Wide-open Grey Cup spurs interest

With apologies to those who are diehard followers of the league, I personally have never been a CFL fan.
My heart always has been with the wacky world of NCAA football. And while my interest in the NFL has been fleeting over the years, certain things—like the upcoming return of my all-time favourite quarterback (Houston Texans’ back-up and former USC Trojans’ star Matt Leinart) to a starting role—are certain to grab my attention, leaving the poor CFL to reside on the sidelines.
I’m not sure why exactly that is, as I originally thought I just hated the concept of three-down football. But after seeing it slowly be implemented in high school football leagues across the province, I’ve grown to enjoy it.
Jokingly, I tell my friends that I’m personally waiting for a team to return to Ottawa, or for Tim Tebow to arrive and start tearing up the league, until I become a fan. But I think part of the reason that I haven’t been able to get into the CFL is the fact that it seems like every season the Montreal Alouettes have run roughshod over the league.
Now granted, the Als only have won three Grey Cups since moving from Baltimore in 1996 (remember that great American expansion in the mid-1990s?) But they’ve been in the title game in seven of the last 10 years.
And when you only have an eight-team league such as the CFL, that tends to get a little bit boring sometimes.
So imagine my surprise when I saw on Sunday that the Alouettes not only had fallen to the Hamilton Tiger-Cats in a wild overtime affair, but that they also lost at always tough Olympic Stadium.
With the Alouettes out of the running, along with the fact the runners-up in the last two Grey Cups (the Saskatchewan Roughriders) didn’t even make the playoffs, the race to hoist the trophy has become wide-open.
And for a casual fan such as myself, my interest in the conference finals—and the Grey Cup game itself—has increased rapidly.
Consider the fact that in the West, both the Edmonton Eskimos and the B.C. Lions haven’t tasted championship glory since 2005 and 2006, respectively. In the East, the Ticats last won in 1999 while the Winnipeg Blue Bombers currently are going through the longest drought of any team in the CFL since last winning a Grey Cup in 1990.

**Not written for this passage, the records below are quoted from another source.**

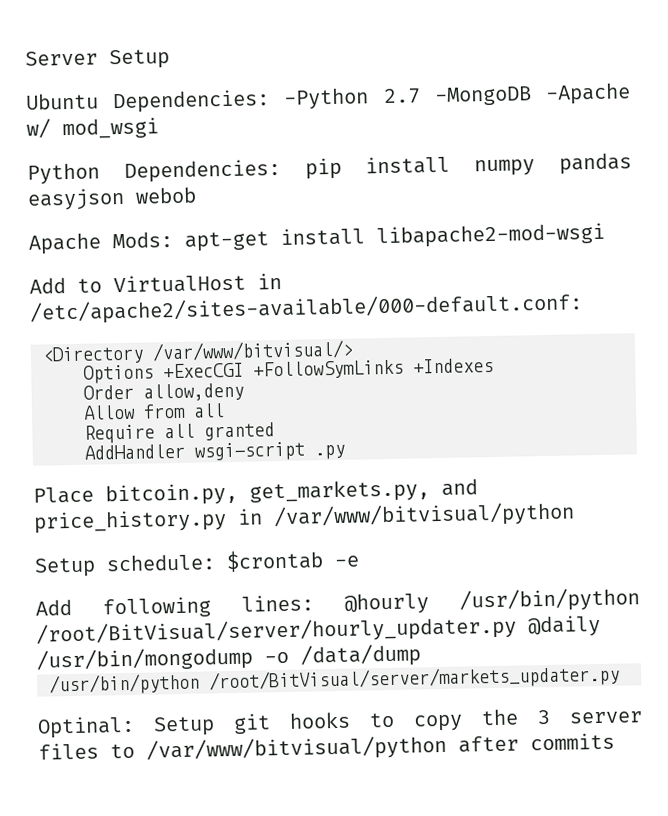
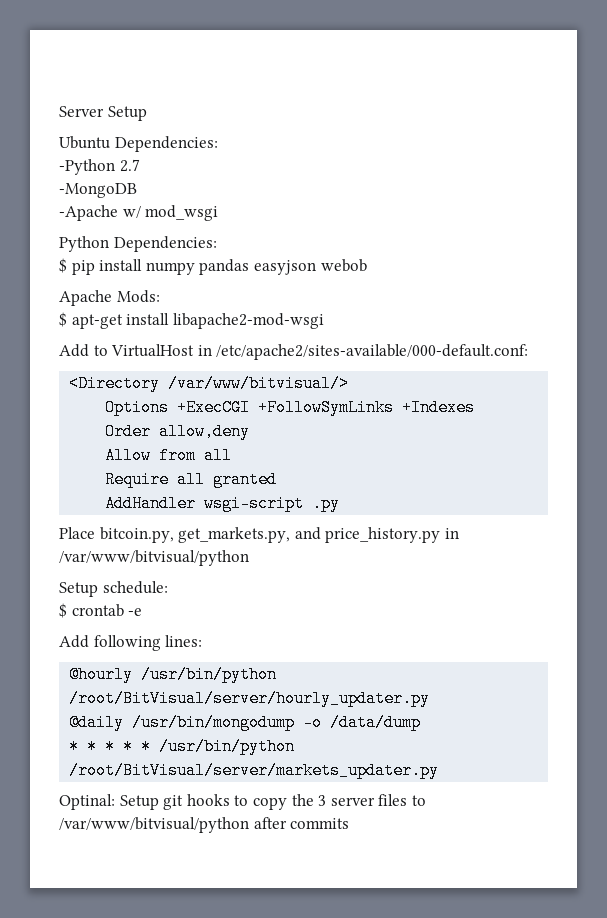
- Ubuntu Dependencies: -Python 2.7 -MongoDB -Apache w/ mod_wsgi
+ Ubuntu Dependencies:
+ -Python 2.7
+ -MongoDB
+ -Apache w/ mod_wsgi
- Python Dependencies: pip install numpy pandas easyjson webob
+ Python Dependencies:
+ $ pip install numpy pandas easyjson webob
- Apache Mods: apt-get install libapache2-mod-wsgi
+ Apache Mods:
+ $ apt-get install libapache2-mod-wsgi
- Setup schedule: $crontab -e
+ Setup schedule:
+ $ crontab -e
- Add following lines: @hourly /usr/bin/python /root/BitVisual/server/hourly_updater.py @daily /usr/bin/mongodump -o /data/dump
+ Add following lines:
+ @hourly /usr/bin/python /root/BitVisual/server/hourly_updater.py
+ @daily /usr/bin/mongodump -o /data/dump
- /usr/bin/python /root/BitVisual/server/markets_updater.py
+ * * * * * /usr/bin/python /root/BitVisual/server/markets_updater.py

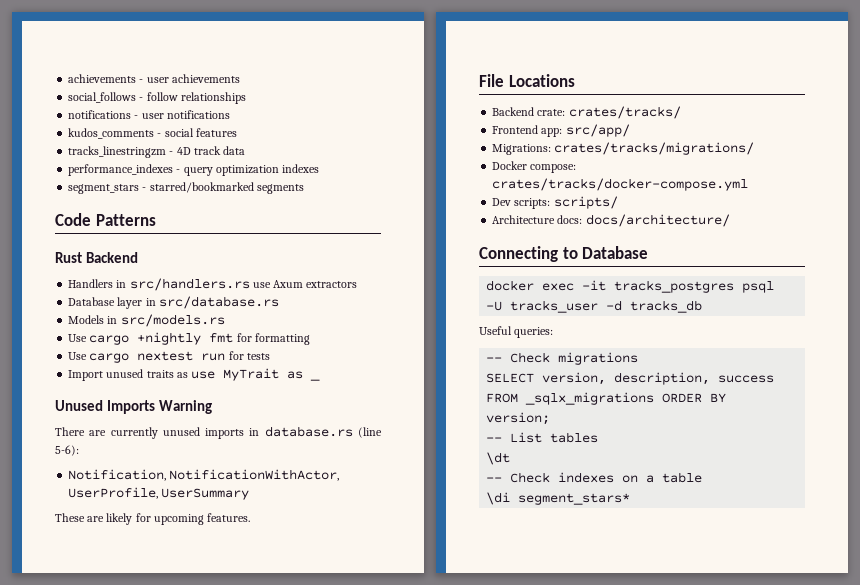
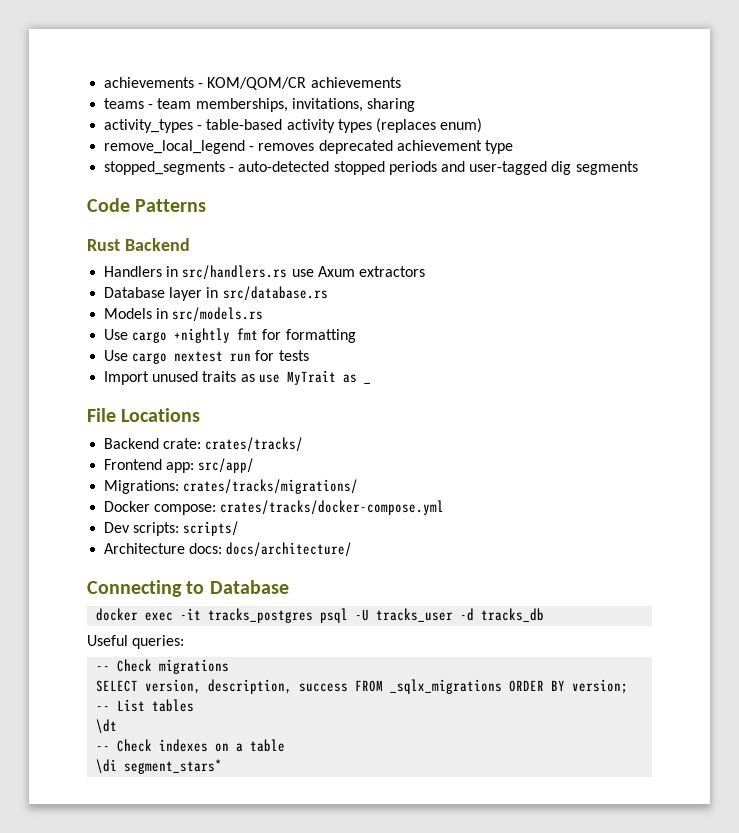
- achievements - user achievements
+ achievements - KOM/QOM/CR achievements
- social_follows - follow relationships
- notifications - user notifications
- kudos_comments - social features
- tracks_linestringzm - 4D track data
- performance_indexes - query optimization indexes
- segment_stars - starred/bookmarked segments
+ teams - team memberships, invitations, sharing
+ activity_types - table-based activity types (replaces enum)
+ remove_local_legend - removes deprecated achievement type
+ stopped_segments - auto-detected stopped periods and user-tagged dig segments
- Unused Imports Warning
- There are currently unused imports in database.rs (line 5-6):
- Notification, NotificationWithActor, UserProfile, UserSummary
- These are likely for upcoming features.

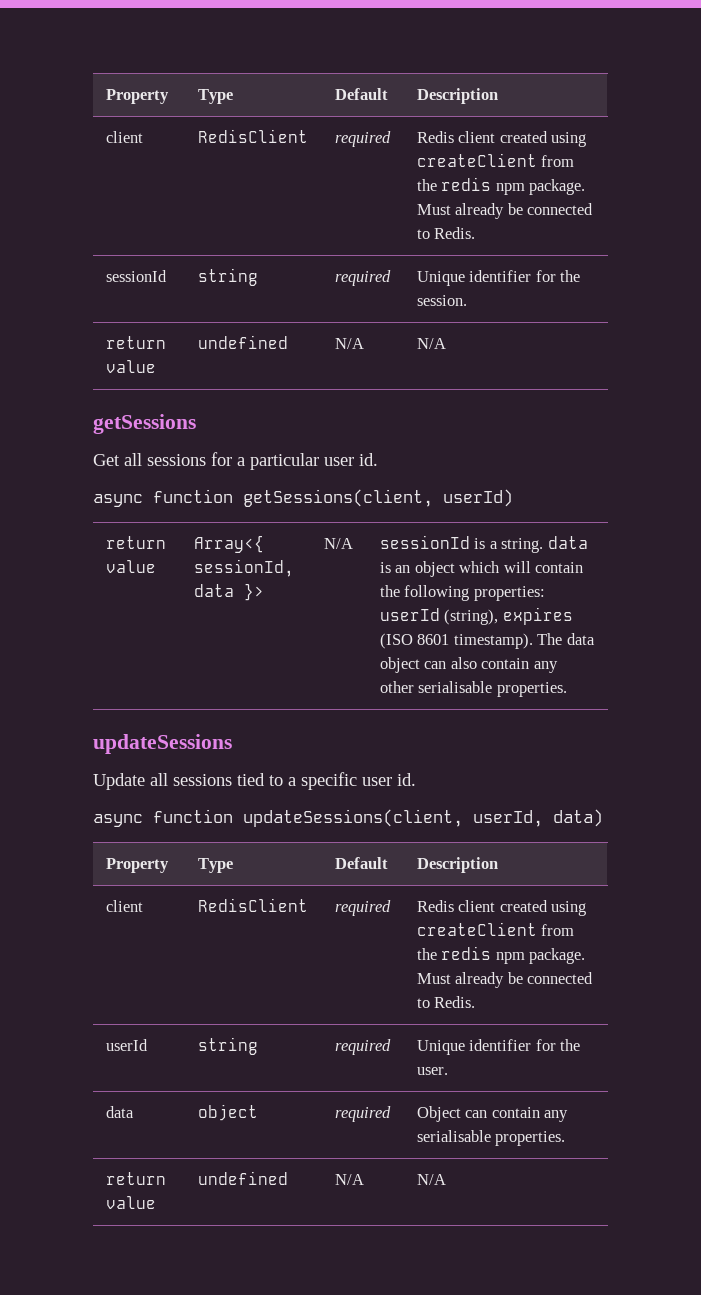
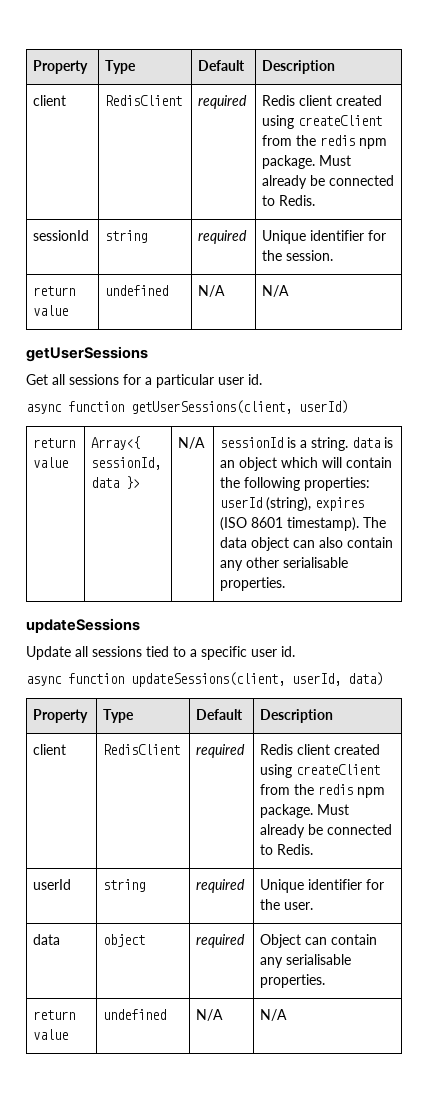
- getSessions
+ getUserSessions
- async function getSessions(client, userId)
+ async function getUserSessions(client, userId)

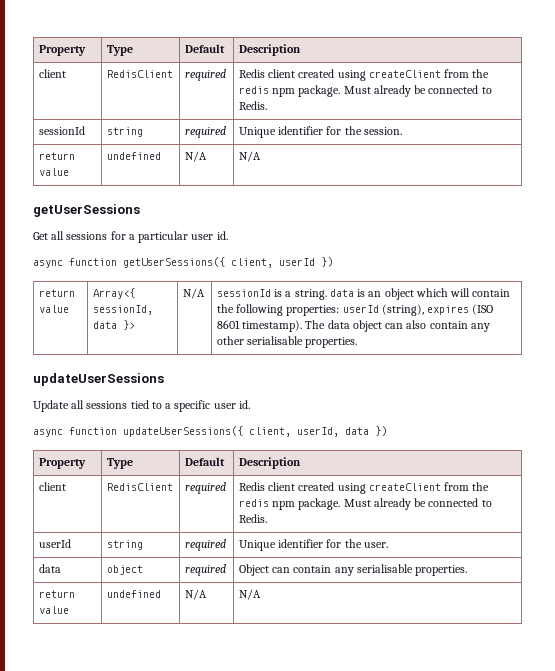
- async function getUserSessions(client, userId)
+ async function getUserSessions({ client, userId })
- updateSessions
+ updateUserSessions
- async function updateSessions(client, userId, data)
+ async function updateUserSessions({ client, userId, data })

While those stories are interesting, I still had almost no idea about the teams themselves, except for a couple of players whose names I recognized from a few highlight reels. So like any good reporter, I decided to check in with my sources and quickly got hold of the biggest CFL watcher that I knew.
While I can’t divulge much information on my “well-placed and reliable” source, I can tell you that prying anything out of him was like pulling teeth on this occasion as he was trying to get over the fact that his favourite football team of them all (the Boise State Broncos) had been knocked out of the NCAA title race.
But after much prodding, I began to find out a lot more about the four teams left in the race for the Grey Cup—and the storylines began to add up.
In the West, you have the Eskimos, who have become a much stronger team on both offence and defence in their first season under head coach Kavis Reed. And then you have the Lions, who are very strong in their passing game with elite wide-outs Geroy Simon and Arland Bruce III receiving passes from maturing pivot Travis Lulay.
Over in the East, the Ticats, who were a laughingstock for nearly a decade, have been getting better over the last couple of seasons, and also have arguably the most electrifying player in the league in special teams’ dynamo Marcus Thigpen.
And then there’s Winnipeg, likely the favourite of fans here, who captured their first division title in a decade and look to be in the driver’s seat to head to the Grey Cup. But there are many question marks surrounding quarterback Buck Pierce.
Now that I know a lot more about the teams, I’m really looking forward to see what happens over the next two weeks. But I wonder if those who don’t have a rooting interest will even pay attention or care about what is happening.
All I can say is just to simply give it a shot if you have a chance to watch. I personally will be looking on to see how the games shape up.
And who knows, after years of ignoring it, I just might become a fan of the CFL.